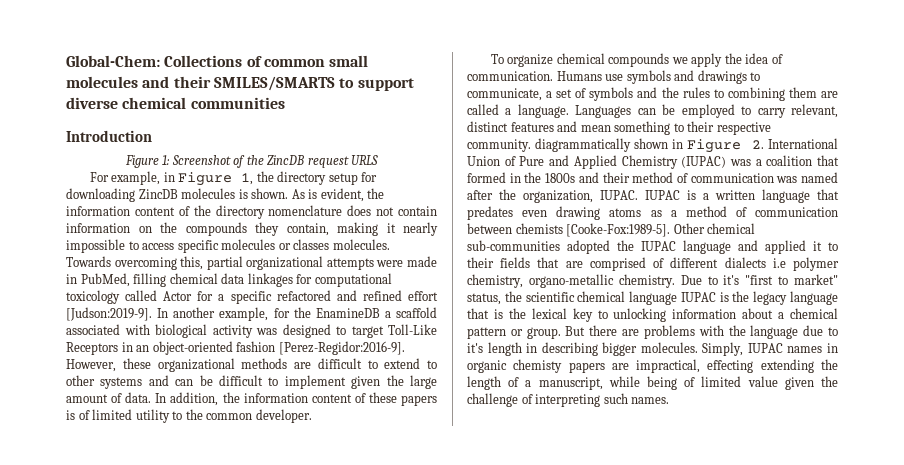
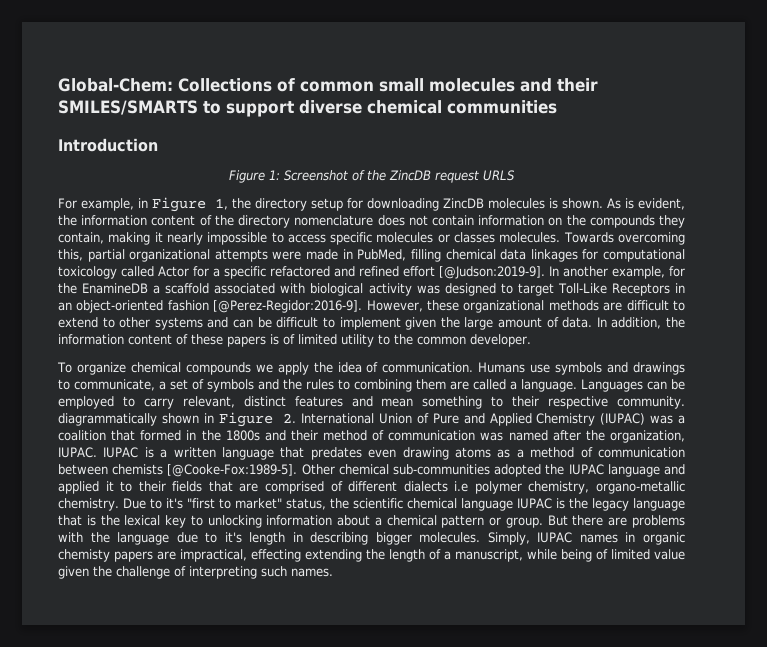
- Towards overcoming this, partial organizational attempts were made in PubMed, filling chemical data linkages for computational toxicology called Actor for a specific refactored and refined effort [Judson:2019-9].
+ Towards overcoming this, partial organizational attempts were made in PubMed, filling chemical data linkages for computational toxicology called Actor for a specific refactored and refined effort [@Judson:2019-9].
- In another example, for the EnamineDB a scaffold associated with biological activity was designed to target Toll-Like Receptors in an object-oriented fashion [Perez-Regidor:2016-9].
+ In another example, for the EnamineDB a scaffold associated with biological activity was designed to target Toll-Like Receptors in an object-oriented fashion [@Perez-Regidor:2016-9].
- IUPAC is a written language that predates even drawing atoms as a method of communication between chemists [Cooke-Fox:1989-5].
+ IUPAC is a written language that predates even drawing atoms as a method of communication between chemists [@Cooke-Fox:1989-5].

────────────────────────────────────────

PROBLEM DETAILS
Repeat, without change, each line of the data above from the one that contains "- IUPAC is a" through the final line, counting both.

SOLUTION FOR THIS PROBLEM
- IUPAC is a written language that predates even drawing atoms as a method of communication between chemists [Cooke-Fox:1989-5].
+ IUPAC is a written language that predates even drawing atoms as a method of communication between chemists [@Cooke-Fox:1989-5].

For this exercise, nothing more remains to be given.